> **Problem to work on**
Exclude the pictures and reproduce the remaining data exactly as written.

--

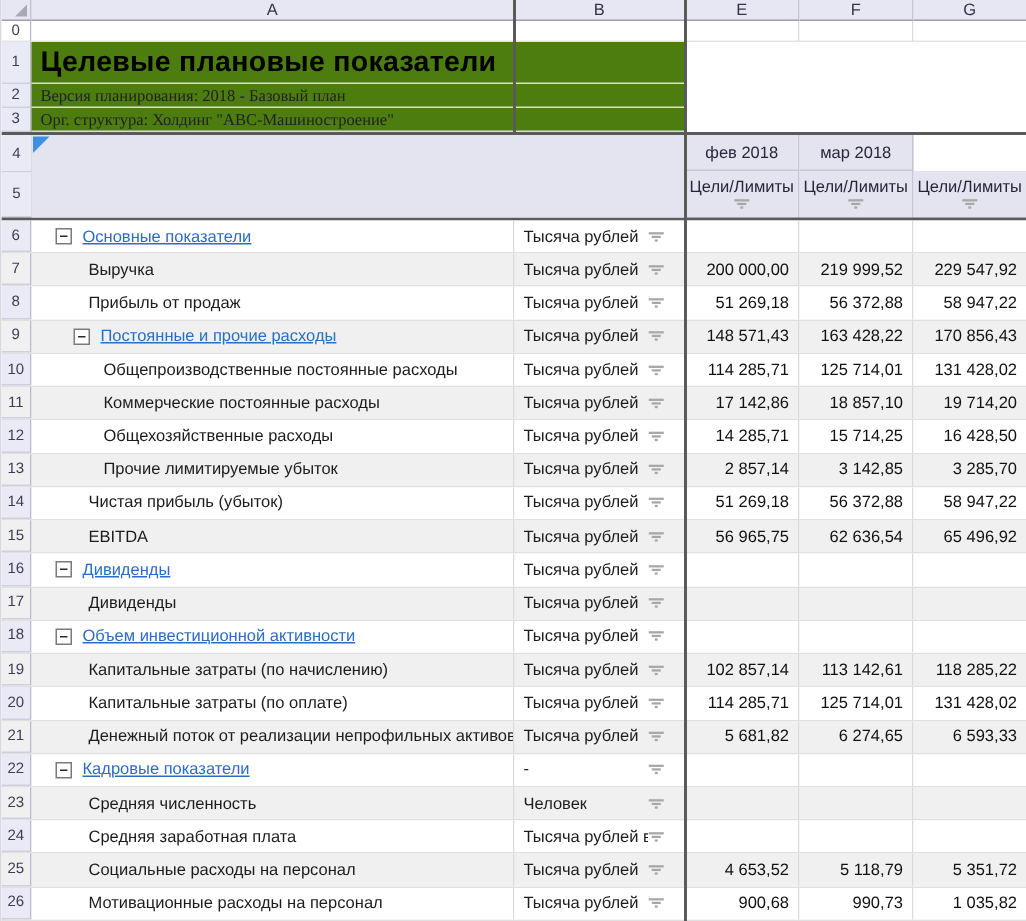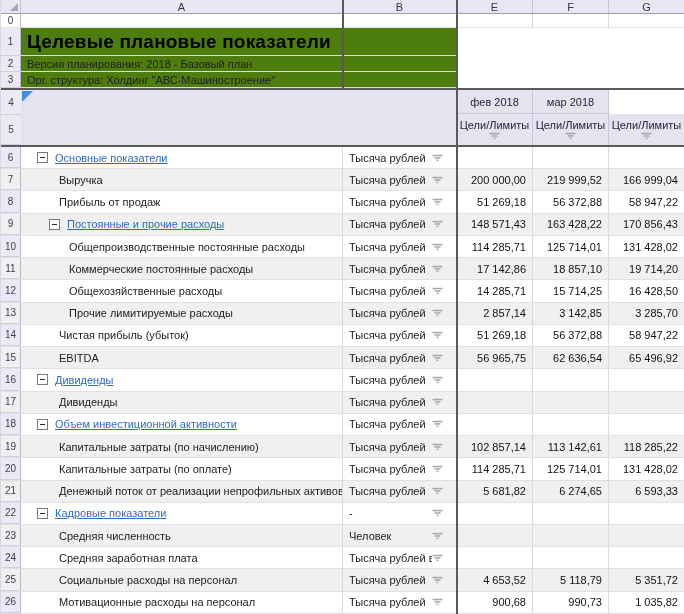--- a/index.html
+++ b/index.html
@@ -24,21 +24,21 @@
               border-bottom:8px solid #a9a9b5;border-left:8px solid transparent;}
   
   .r0{height:14px;flex:0 0 14px;}
   .r0 .cell{background:#fff;border-bottom:1px solid #e3e3e3;}
   .r1{height:28px;flex:0 0 28px;}
   .r2,.r3{height:16px;flex:0 0 16px;}
   .span-ab{width:436px;flex:0 0 436px;background:#4d7c0f;border-bottom:1px solid #dcdcdc;box-sizing:border-box;
            display:flex;align-items:center;padding-left:6px;overflow:visible;white-space:nowrap;}
   .plain-right{flex:1;background:#fff;}
   .title-text{font-size:19px;font-weight:bold;color:#000;position:relative;z-index:6;letter-spacing:.2px;}
-  .info-text{font-size:11px;color:#222;}
+  .info-text{font-size:11px;color:#222;font-family:Liberation Serif, serif;}
   
   .hline{height:2px;flex:0 0 2px;background:#5a5a5a;}
   
   .r45{height:55px;flex:0 0 55px;display:flex;}
   .gut-col{width:20px;flex:0 0 20px;display:flex;flex-direction:column;}
   .gut-col .gut{width:20px;border-bottom:1px solid #cfcfe0;}
   .g4{height:24px;flex:0 0 24px;display:flex;align-items:center;justify-content:center;}
   .g5{flex:1;display:flex;align-items:center;justify-content:center;}
   .merged-ab{position:relative;width:436px;flex:0 0 436px;background:#e4e4f0;box-sizing:border-box;
              border-right:1px solid #c6c6d8;}
@@ -205,21 +205,21 @@
       <div class="cell col-b b-cell">
         <span class="unit-txt">Тысяча рублей</span>
         <svg class="funnel" width="11" height="8" viewBox="0 0 11 8">
             <rect x="0.5" y="0.8" width="10" height="1.5"></rect>
             <rect x="2.5" y="3.2" width="6" height="1.5"></rect>
             <rect x="4.5" y="5.6" width="2" height="1.5"></rect>
           </svg>
       </div>
       <div class="cell c-v v-cell">200 000,00</div>
       <div class="cell c-v v-cell">219 999,52</div>
-      <div class="cell c-v v-cell">166 999,04</div>
+      <div class="cell c-v v-cell">229 547,92</div>
     </div>
       <div class="row brow">
       <div class="cell gut">8</div>
       <div class="cell col-a a-cell ind-i1">
 
         <span class="albl">Прибыль от продаж</span>
       </div>
       <div class="cell col-b b-cell">
         <span class="unit-txt">Тысяча рублей</span>
         <svg class="funnel" width="11" height="8" viewBox="0 0 11 8">
@@ -303,21 +303,21 @@
           </svg>
       </div>
       <div class="cell c-v v-cell">14 285,71</div>
       <div class="cell c-v v-cell">15 714,25</div>
       <div class="cell c-v v-cell">16 428,50</div>
     </div>
       <div class="row brow stripe">
       <div class="cell gut">13</div>
       <div class="cell col-a a-cell ind-i2">
 
-        <span class="albl">Прочие лимитируемые расходы</span>
+        <span class="albl">Прочие лимитируемые убыток</span>
       </div>
       <div class="cell col-b b-cell">
         <span class="unit-txt">Тысяча рублей</span>
         <svg class="funnel" width="11" height="8" viewBox="0 0 11 8">
             <rect x="0.5" y="0.8" width="10" height="1.5"></rect>
             <rect x="2.5" y="3.2" width="6" height="1.5"></rect>
             <rect x="4.5" y="5.6" width="2" height="1.5"></rect>
           </svg>
       </div>
       <div class="cell c-v v-cell">2 857,14</div>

--

> **Result of this exercise**
--- a/index.html
+++ b/index.html
@@ -24,21 +24,21 @@
               border-bottom:8px solid #a9a9b5;border-left:8px solid transparent;}
   
   .r0{height:14px;flex:0 0 14px;}
   .r0 .cell{background:#fff;border-bottom:1px solid #e3e3e3;}
   .r1{height:28px;flex:0 0 28px;}
   .r2,.r3{height:16px;flex:0 0 16px;}
   .span-ab{width:436px;flex:0 0 436px;background:#4d7c0f;border-bottom:1px solid #dcdcdc;box-sizing:border-box;
            display:flex;align-items:center;padding-left:6px;overflow:visible;white-space:nowrap;}
   .plain-right{flex:1;background:#fff;}
   .title-text{font-size:19px;font-weight:bold;color:#000;position:relative;z-index:6;letter-spacing:.2px;}
-  .info-text{font-size:11px;color:#222;}
+  .info-text{font-size:11px;color:#222;font-family:Liberation Serif, serif;}
   
   .hline{height:2px;flex:0 0 2px;background:#5a5a5a;}
   
   .r45{height:55px;flex:0 0 55px;display:flex;}
   .gut-col{width:20px;flex:0 0 20px;display:flex;flex-direction:column;}
   .gut-col .gut{width:20px;border-bottom:1px solid #cfcfe0;}
   .g4{height:24px;flex:0 0 24px;display:flex;align-items:center;justify-content:center;}
   .g5{flex:1;display:flex;align-items:center;justify-content:center;}
   .merged-ab{position:relative;width:436px;flex:0 0 436px;background:#e4e4f0;box-sizing:border-box;
              border-right:1px solid #c6c6d8;}
@@ -205,21 +205,21 @@
       <div class="cell col-b b-cell">
         <span class="unit-txt">Тысяча рублей</span>
         <svg class="funnel" width="11" height="8" viewBox="0 0 11 8">
             <rect x="0.5" y="0.8" width="10" height="1.5"></rect>
             <rect x="2.5" y="3.2" width="6" height="1.5"></rect>
             <rect x="4.5" y="5.6" width="2" height="1.5"></rect>
           </svg>
       </div>
       <div class="cell c-v v-cell">200 000,00</div>
       <div class="cell c-v v-cell">219 999,52</div>
-      <div class="cell c-v v-cell">166 999,04</div>
+      <div class="cell c-v v-cell">229 547,92</div>
     </div>
       <div class="row brow">
       <div class="cell gut">8</div>
       <div class="cell col-a a-cell ind-i1">
 
         <span class="albl">Прибыль от продаж</span>
       </div>
       <div class="cell col-b b-cell">
         <span class="unit-txt">Тысяча рублей</span>
         <svg class="funnel" width="11" height="8" viewBox="0 0 11 8">
@@ -303,21 +303,21 @@
           </svg>
       </div>
       <div class="cell c-v v-cell">14 285,71</div>
       <div class="cell c-v v-cell">15 714,25</div>
       <div class="cell c-v v-cell">16 428,50</div>
     </div>
       <div class="row brow stripe">
       <div class="cell gut">13</div>
       <div class="cell col-a a-cell ind-i2">
 
-        <span class="albl">Прочие лимитируемые расходы</span>
+        <span class="albl">Прочие лимитируемые убыток</span>
       </div>
       <div class="cell col-b b-cell">
         <span class="unit-txt">Тысяча рублей</span>
         <svg class="funnel" width="11" height="8" viewBox="0 0 11 8">
             <rect x="0.5" y="0.8" width="10" height="1.5"></rect>
             <rect x="2.5" y="3.2" width="6" height="1.5"></rect>
             <rect x="4.5" y="5.6" width="2" height="1.5"></rect>
           </svg>
       </div>
       <div class="cell c-v v-cell">2 857,14</div>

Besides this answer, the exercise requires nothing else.